Indian Comics Irregular #177
Last issue I noted an unfortunate trend: that non-Natives are playing Natives again in movies and TV shows. But two works I touched on--"Robinson Crusoe" and "Twilight"--deserve more scrutiny. They demonstrate how our society often trivializes or ignores Native history and culture.
Published in 1719, Daniel Defoe's "Robinson Crusoe" is considered a literary classic. Some scholars have called it the first English novel. What's remarkable is that Defoe chose to comment on Anglo-Indian relations in his groundbreaking book. He placed race where it belongs: as a defining trait of Western civilization.
But the Crusoe story has befuddled some filmmakers. They thought it was set in the South Seas or off the coast of Africa. Kiowa writer Russell Bates echoed this confusion, claiming Friday was a Polynesian who had never been portrayed AS a Native character or BY a Native actor. A spirited debate proved Bates wrong on all counts.
The new TV series "Crusoe" is about as mixed up as Bates was. It's clearly set in the Caribbean, yet Friday is clearly an indigenous African. Perhaps it's good that no Indians are present, because the show depicts Friday's people as barbarous cannibals. Besides, Indians might laugh themselves silly at the effort Crusoe has wasted building his Rube Goldberg-style treehouse.
"Twilight's" faults go beyond the casting of Taylor Lautner as Jacob, a Quileute Indian. The whole idea of equating Indians with wolves--i.e., beasts of prey--is problematical. George Washington made the same comparison after he ordered the destruction of dozens of Iroquois villages.

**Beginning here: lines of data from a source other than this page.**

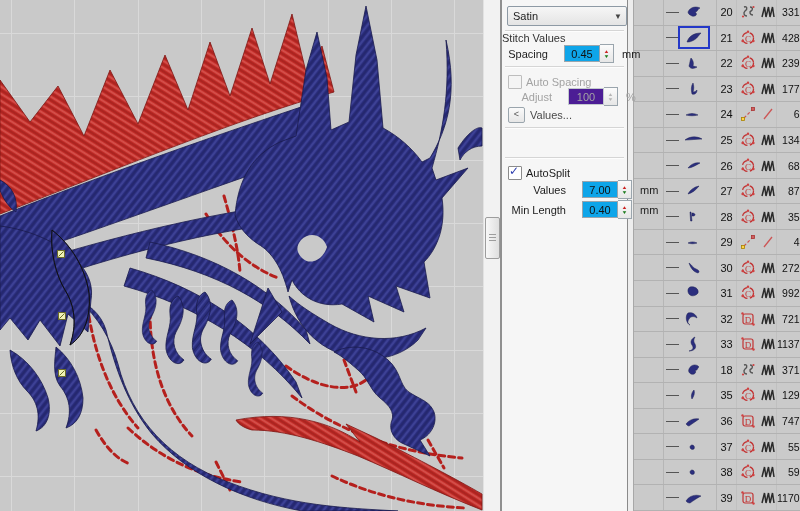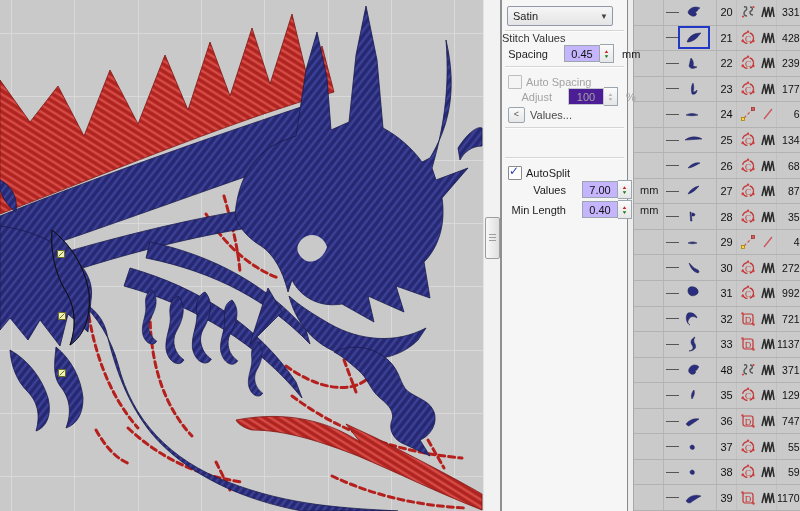"Satin" .combo { width: 106px -> 120px }
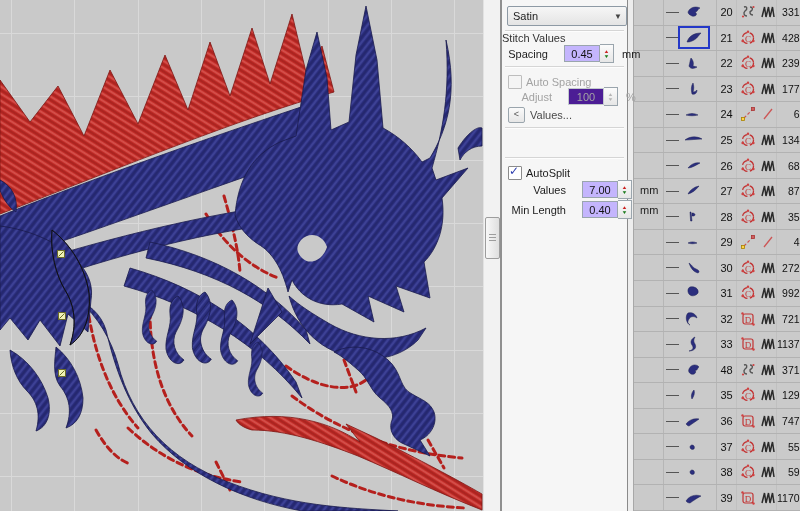"0.45" .pfield { background: #c4b5fd -> #0ea5e9 }
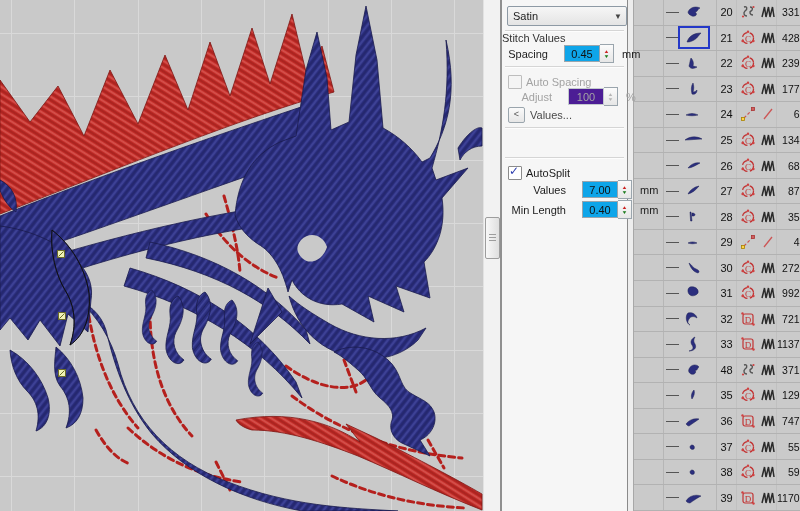"48" div.ncell { text: 48 -> 18 }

Author Stephanie Meyer says she based "Twilight" on "genuine Quileute stories." Apparently that means she uncovered a legend about a trickster creating the first Quileute from a wolf. From this she fabricated a whole tribal history with "spirit warriors" and heroes with Hawaiian-sounding names.
At the end of the series, the white vampire Edward gets the white human Bella. The nonwhite werewolf Jacob gets "imprinted" on Renesmee, age 7. It's almost literally a case of puppy love, with the animalistic Indian fixating on a young girl. Some readers have likened it to pedophilia.
For the full story on the various incarnations of "Robinson Crusoe" and "Twilight," see my postings at http://www.bluecorncomics.com/crusoe.htm
More Indians on TV
It doesn't make up for Adam Beach's departure from "Law and Order: SVU," but Indians have shown up a few times on TV this fall. Peruvian and Pawnee Indians appeared in two episodes of "4Real," a syndicated show about youth activism. Sherman Alexie discussed the presidential campaign on Comedy Central's "Colbert Report." Gary Farmer played a recurring character on the CW's now-canceled "Easy Money." "Twilight's" Taylor Lautner played a recurring character on NBC's now-canceled "My Own Worst Enemy." August Schellenberg guest-starred as a Navajo patient on "Grey's Anatomy." And for Thanksgiving, "Ugly Betty" mentioned the Poospatuck tribe of Long Island, New York.
More Indians in Comics
People occasionally post thoughts on Indians in old comics from the '60s and '70s. When they do, I'll link to them in my Newspaper Rock blog (http://www.bluecorncomics.com/newsrock.htm)
. In the last year or so, readers have learned that Thunderbird was supposed to flunk out in GIANT-SIZE X-MEN #1, not be killed two issues later. That Captain America met Geronimo in the MARVEL TREASURY SPECIAL featuring "Captain America's Bicentennial Battles." That Lois Lane adopted an Indian baby to prove she was a good mother in LOIS LANE #110. And that Tomahawk the Revolutionary War hero fought a giant Indian robot in TOMAHAWK #70.